The emergence of wisdom teeth is often uncomfortable, because in many cases the jaw is just not large enough to accommodate them. This causes pain and swelling of the gums around the teeth, and can damage the surrounding teeth, gums and bone.

Cysts can cause tooth movement or even the deformation of the jaw. Depending on the size it can be removed under a local or general anesthesia.

Bone grafting is performed in cases of implants or bridges when the patient does not have sufficient amount of healthy bone tissue. There are several types of grafts: when the patient is the recipient and donor, the bone is simply transplanted from one place to another, but when the bone is transplanted from one person to another, there will be bones of synthetic material and transplanting from the other individual.

Frequently asked questions

Apicoectomy is a procedure that is performed when the root of the tooth makes a cyst that can not be cured using other procedures. The top of the tooth root is removed in a way that the surgeon makes a cut in the gums and a hole in the jawbone to get to the root of the tooth.

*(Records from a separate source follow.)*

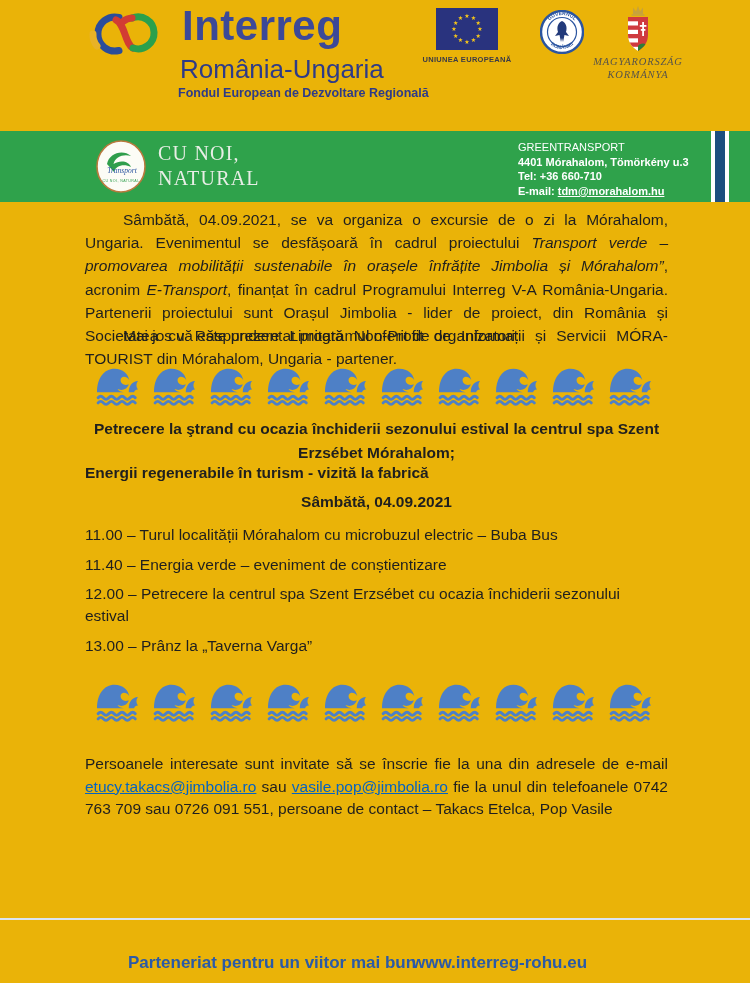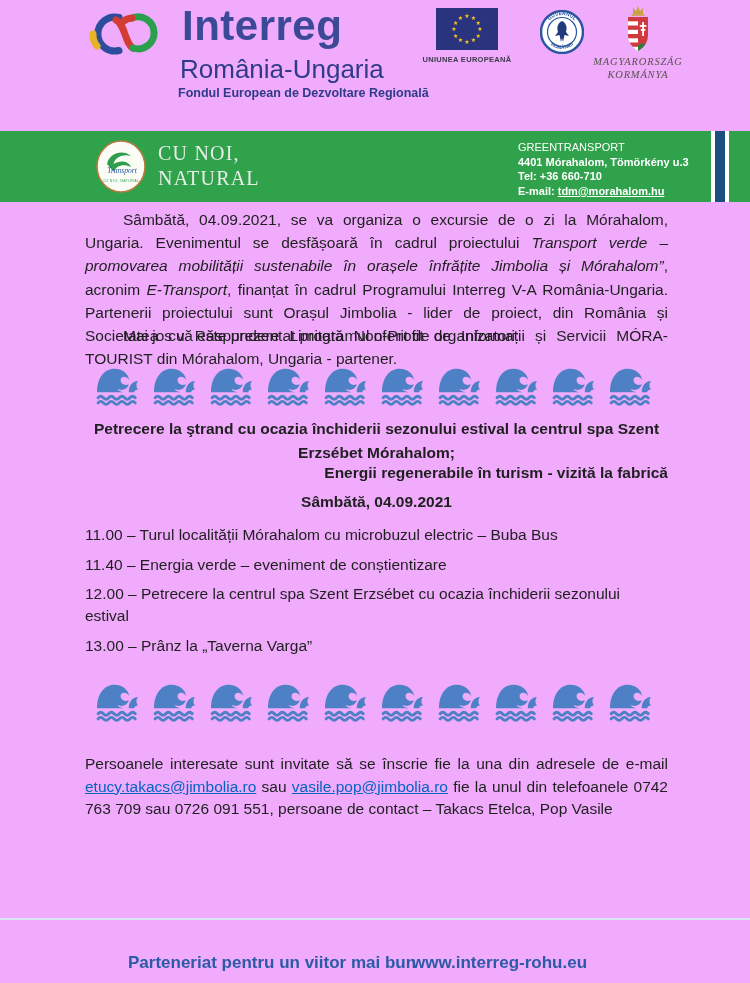--- a/index.html
+++ b/index.html
@@ -3,7 +3,7 @@
 <meta charset="utf-8">
 <style>
   html,body{margin:0;padding:0;background:#fff;}
-  .page{position:relative;width:750px;height:983px;background:#f0abfc;overflow:hidden;
+  .page{position:relative;width:750px;height:983px;background:#eab308;overflow:hidden;
         font-family:"Liberation Sans", sans-serif;color:#1f1f1f;}
 
   

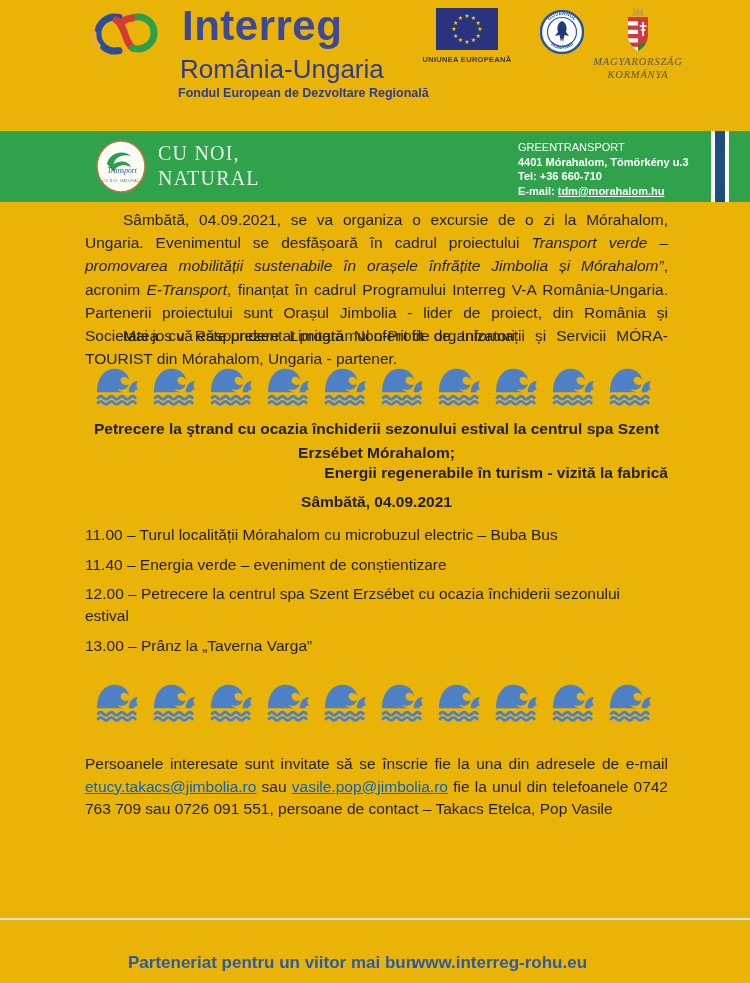--- a/index.html
+++ b/index.html
@@ -46,7 +46,7 @@
   .wave{width:45px;height:44px;color:#4e80c6;}
   .h1{position:absolute;left:85px;top:417px;width:583px;text-align:center;
       font-size:15.5px;font-weight:bold;line-height:23.5px;}
-  .h2{position:absolute;left:85px;top:464px;width:583px;text-align:right;
+  .h2{position:absolute;left:85px;top:464px;width:583px;text-align:left;
       font-size:15.5px;font-weight:bold;}
   .h3{position:absolute;left:85px;top:493px;width:583px;text-align:center;
       font-size:15.5px;font-weight:bold;}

This removes the diseased tissue, the wound is sewn, and due to the natural renewal of the bones the opening closes very quickly.

Oral cystectomy is a surgical procedure that removes dental cysts that appear as a reaction to the constant infection coming through the dental pulp of the infected tooth. They most commonly occur in the bone part of the jaw and a cut through the mucous membrane and the bone has to be made, so that the cyst can be removed completely.

Wisdom teeth are the last set of teeth to develop, and sometimes they emerge from the gum line but our jaw is not large enough to allow room for them. More often, a wisdom tooth fails to align properly with other teeth, or fails to fully emerge through the gum line and becomes impacted between the jawbone and the gum tissue. Impacted wisdom teeth can result in swelling, pain, and infection of the gum tissue surrounding the wisdom teeth, and in extreme cases even cause permanent damage to the jaw.

When remnants of a tooth root remain, the removal of this residual root is performed using the method called surgical extraction. The remnant will sometimes be left behing as a result of an incomplete prior extraction or extensive tooth decay.